Dude, chill. I have evry right to ask questions. Just because you know the answers doesn't mean I do. I am sorry if I annoy you, but I just want to make this clear: I will keep asking questions, and they will probably have the same answer.


And fyi: I never asked if companies gave reduced memberships to gyms. And don't forget you are not obligated to answer my questions.


----------



## triemal04 (Aug 1, 2009)

Cory said:


> Dude, chill. I have evry right to ask questions. Just because you know the answers doesn't mean I do. I am sorry if I annoy you, but I just want to make this clear: I will keep asking questions, and they will probably have the same answer.
> 
> 
> And fyi: I never asked if companies gave reduced memberships to gyms. And don't forget you are not obligated to answer my questions.


You do have every right to ask questions.  But, you have every right to try and find the answers on your own by doing a simple search of previous threads as well.  Might help show that you have a bit of personal initiative and aren't simply looking for free handouts due to your age.

And you did ask if it would be nice if people in this line of work got free gym memberships...which, as I said, it is nice because in many places they do.


----------



## AZFF/EMT (Aug 1, 2009)

Another thing to look at is how they measure obesity. It is usually the BMI and man that is retarded, A guy I work with is 6' and is around 245lbs and obese by BMI standards, but has a body fat % of less than 5. I am 5'11 and 230lbs and cosidered obese as well, but I do not look 240, I run consistently, bench press over 400 lbs,ect. But my BMI is over 30. It's all relative.


----------



## JesseM515 (Aug 1, 2009)

AZFF/EMT said:


> Another thing to look at is how they measure obesity. It is usually the BMI and man that is retarded, A guy I work with is 6' and is around 245lbs and obese by BMI standards, but has a body fat % of less than 5. I am 5'11 and 230lbs and cosidered obese as well, but I do not look 240, I run consistently, bench press over 400 lbs,ect. But my BMI is over 30. It's all relative.



Its the same way where I work. They measure our physical fitness several different ways that are in favor of smaller body types. They do a waist circumference test and if you do not have under a 32 inch waist then you cant max out your points. Im 6'1'', 205 and im great shape but guys that are extremely thin score high because of waist circumference and BMI. There are a few flaws in the system. 

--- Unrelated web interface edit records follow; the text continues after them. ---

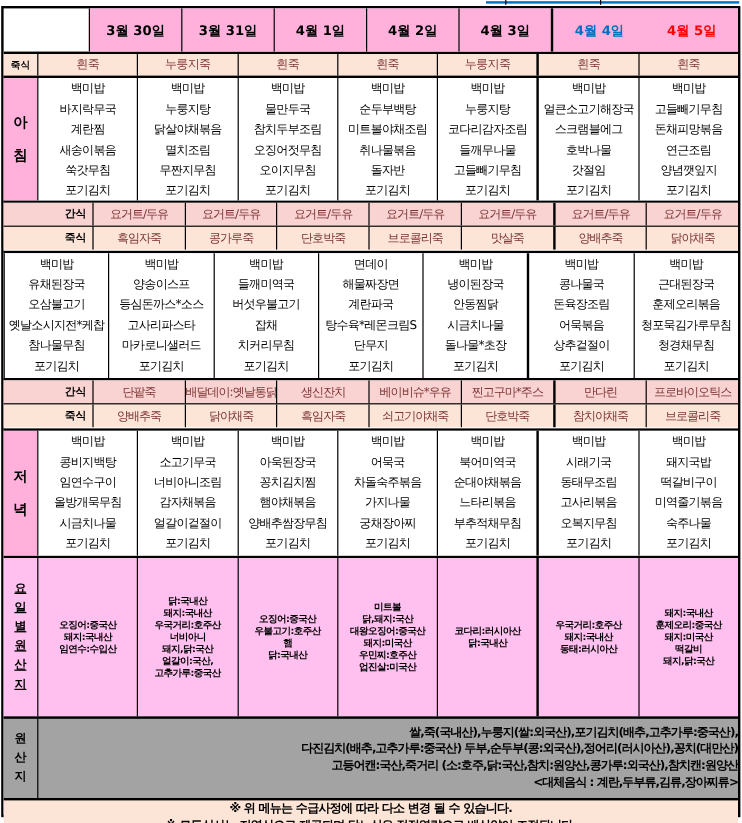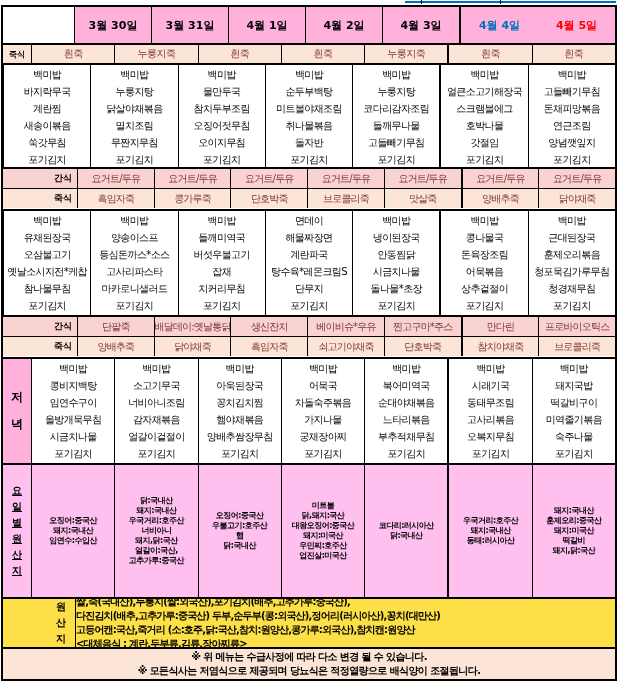--- a/index.html
+++ b/index.html
@@ -94,6 +94,9 @@
     </div>
 
     <div class="band mband b104">
+      <div class="labelcell">
+          <span class="stack">아침</span>
+        </div>
       <div class="cells">
 
       <div>

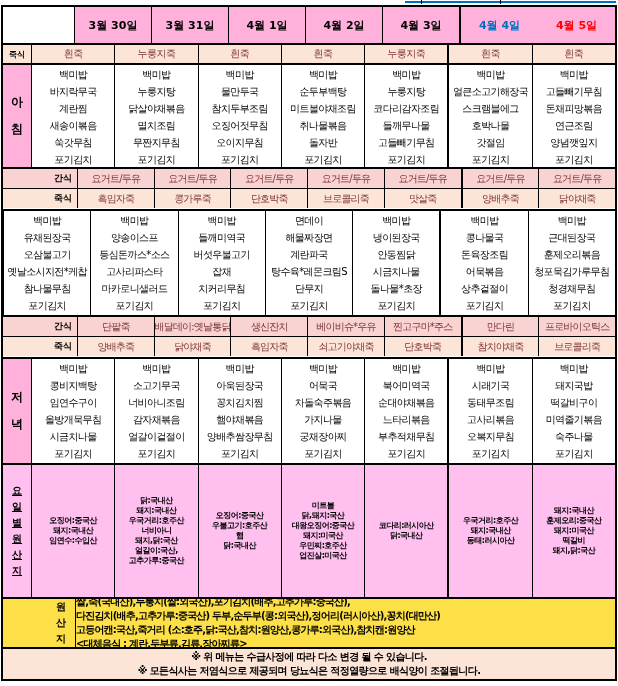--- a/index.html
+++ b/index.html
@@ -43,7 +43,7 @@
   .odband .cells>div{display:flex;flex-direction:column;align-items:center;justify-content:center;}
   .odline{font-size:8px;font-weight:bold;line-height:10px;letter-spacing:-0.5px;white-space:nowrap;color:#000;}
   
-  .obband{height:50px;background:#fde047;padding-left:44px;}
+  .obband{height:68px;background:#a3a3a3;}
   .obband .labelcell{font-size:10px;line-height:16px;}
   .obcell{flex:1;border-left:1px solid #000;display:flex;flex-direction:column;align-items:flex-start;justify-content:center;}
   .obline{font-size:10px;font-weight:bold;line-height:14px;letter-spacing:-0.8px;white-space:nowrap;color:#000;}

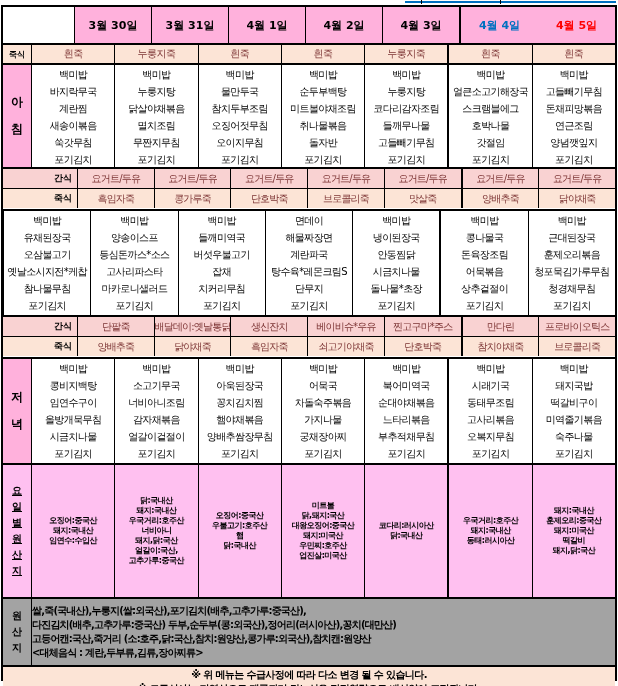--- a/index.html
+++ b/index.html
@@ -45,7 +45,7 @@
   
   .obband{height:68px;background:#a3a3a3;}
   .obband .labelcell{font-size:10px;line-height:16px;}
-  .obcell{flex:1;border-left:1px solid #000;display:flex;flex-direction:column;align-items:flex-start;justify-content:center;}
+  .obcell{flex:1;border-left:1px solid #000;display:flex;flex-direction:column;align-items:flex-end;justify-content:center;}
   .obline{font-size:10px;font-weight:bold;line-height:14px;letter-spacing:-0.8px;white-space:nowrap;color:#000;}
   
   .fband{height:32px;background:#FCE4D6;}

Obesity has been a national epidemic for awhile now. It is affecting every job including EMS, law enforcement, and the military. If only there were free public gyms on every corner instead of a McDonalds or Burger King! = )


----------



## EMTinNEPA (Aug 1, 2009)

6'0", 205lbs. here.  According to a quick google search for a BMI calculator, my BMI is 27.8 (i.e., I'm overweight).  The BMI is a flawed method of measurement and I really wish people would stop using it.  It fails to take things like muscle vs. fat, % body fat, etc. into the equation.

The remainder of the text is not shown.